### ACTIVITY
Show the lines below that contain the string "kinh".

-- DATA TO EXAMINE follows --

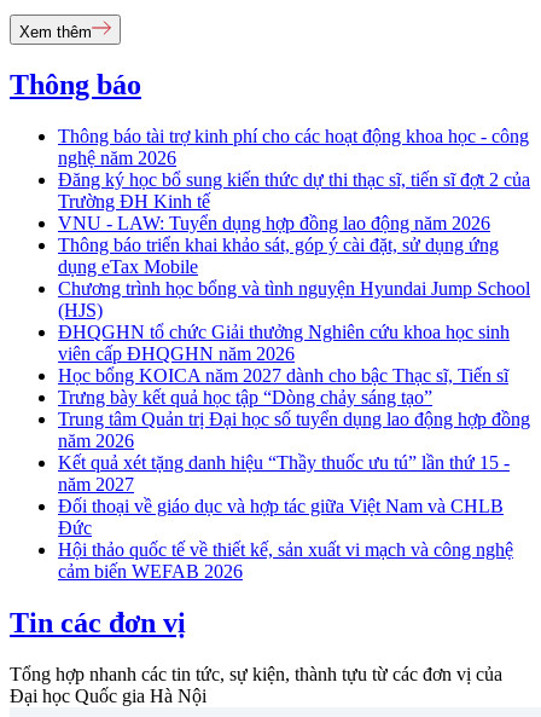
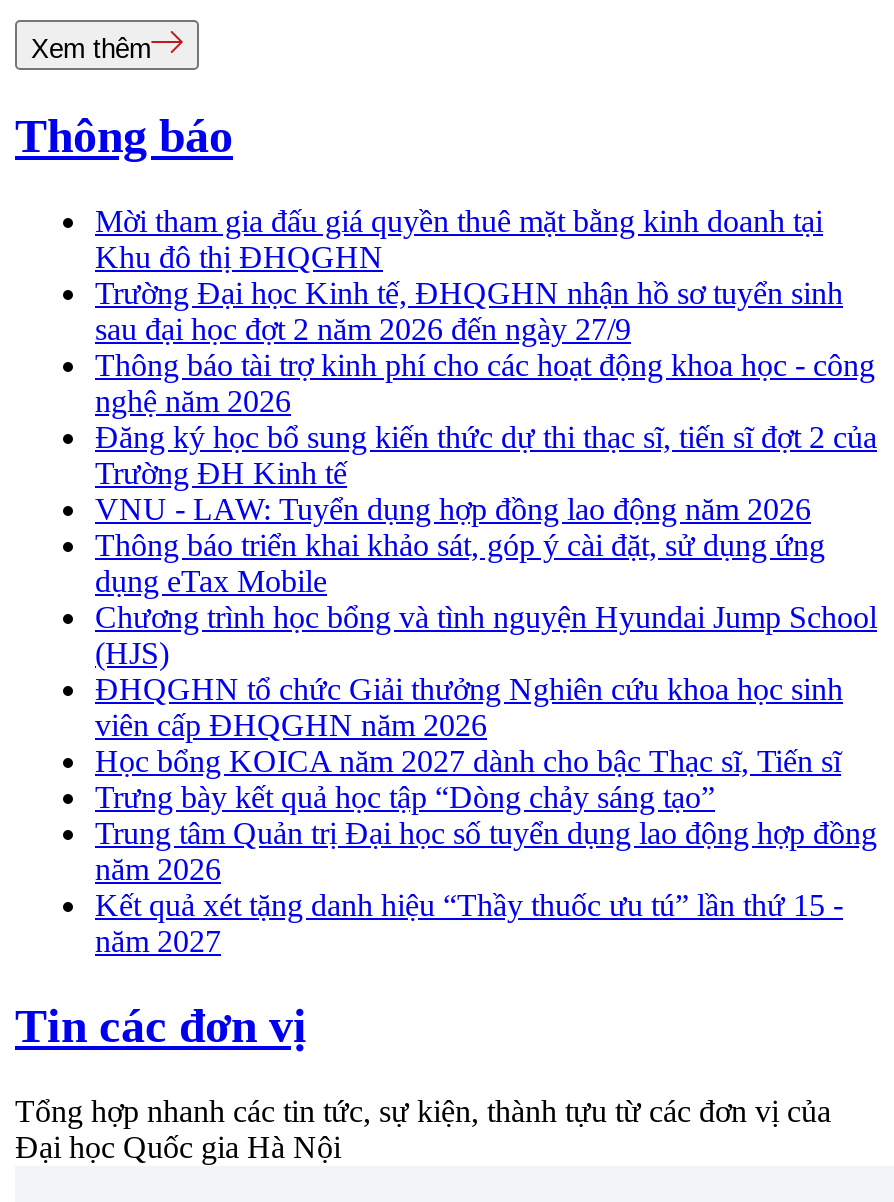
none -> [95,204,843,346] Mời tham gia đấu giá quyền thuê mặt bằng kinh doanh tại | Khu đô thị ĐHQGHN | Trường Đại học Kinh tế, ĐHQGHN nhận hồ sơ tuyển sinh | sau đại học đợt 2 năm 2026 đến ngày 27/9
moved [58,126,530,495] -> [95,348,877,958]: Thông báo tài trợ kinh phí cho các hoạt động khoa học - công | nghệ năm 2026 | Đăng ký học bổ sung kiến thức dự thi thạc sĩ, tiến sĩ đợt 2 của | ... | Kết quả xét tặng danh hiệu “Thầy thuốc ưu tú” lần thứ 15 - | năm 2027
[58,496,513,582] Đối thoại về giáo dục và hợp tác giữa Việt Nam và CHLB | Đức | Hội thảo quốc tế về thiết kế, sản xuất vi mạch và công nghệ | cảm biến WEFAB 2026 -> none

-- DATA TO EXAMINE concluded --
-- DATA TO EXAMINE follows --

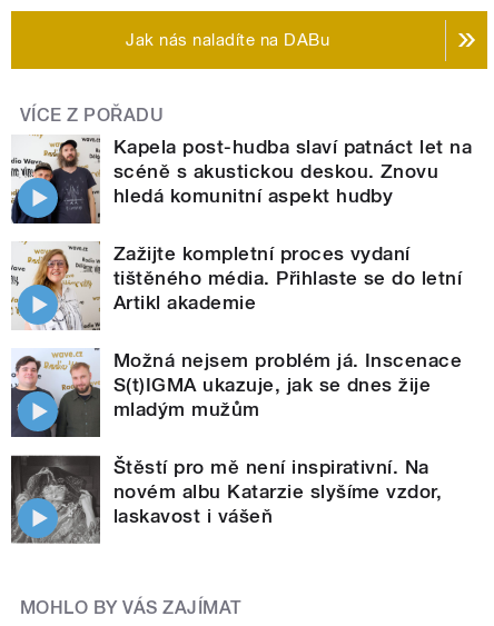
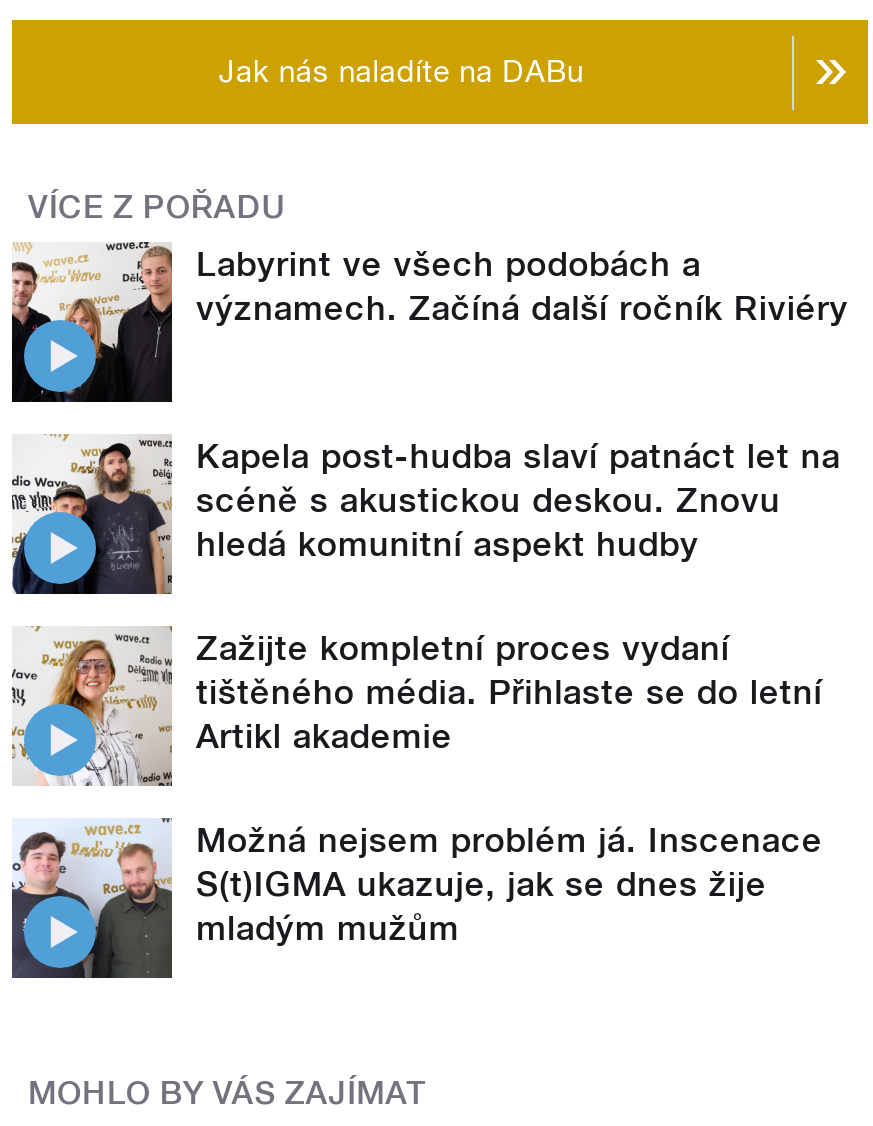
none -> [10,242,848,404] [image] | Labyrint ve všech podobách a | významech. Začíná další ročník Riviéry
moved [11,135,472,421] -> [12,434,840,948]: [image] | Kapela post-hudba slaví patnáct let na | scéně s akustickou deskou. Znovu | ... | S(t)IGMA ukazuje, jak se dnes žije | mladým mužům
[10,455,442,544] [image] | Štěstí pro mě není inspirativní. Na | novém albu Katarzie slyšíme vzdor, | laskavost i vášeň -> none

-- DATA TO EXAMINE concluded --

### ANSWER
none -> [95,204,843,346] Mời tham gia đấu giá quyền thuê mặt bằng kinh doanh tại | Khu đô thị ĐHQGHN | Trường Đại học Kinh tế, ĐHQGHN nhận hồ sơ tuyển sinh | sau đại học đợt 2 năm 2026 đến ngày 27/9
moved [58,126,530,495] -> [95,348,877,958]: Thông báo tài trợ kinh phí cho các hoạt động khoa học - công | nghệ năm 2026 | Đăng ký học bổ sung kiến thức dự thi thạc sĩ, tiến sĩ đợt 2 của | ... | Kết quả xét tặng danh hiệu “Thầy thuốc ưu tú” lần thứ 15 - | năm 2027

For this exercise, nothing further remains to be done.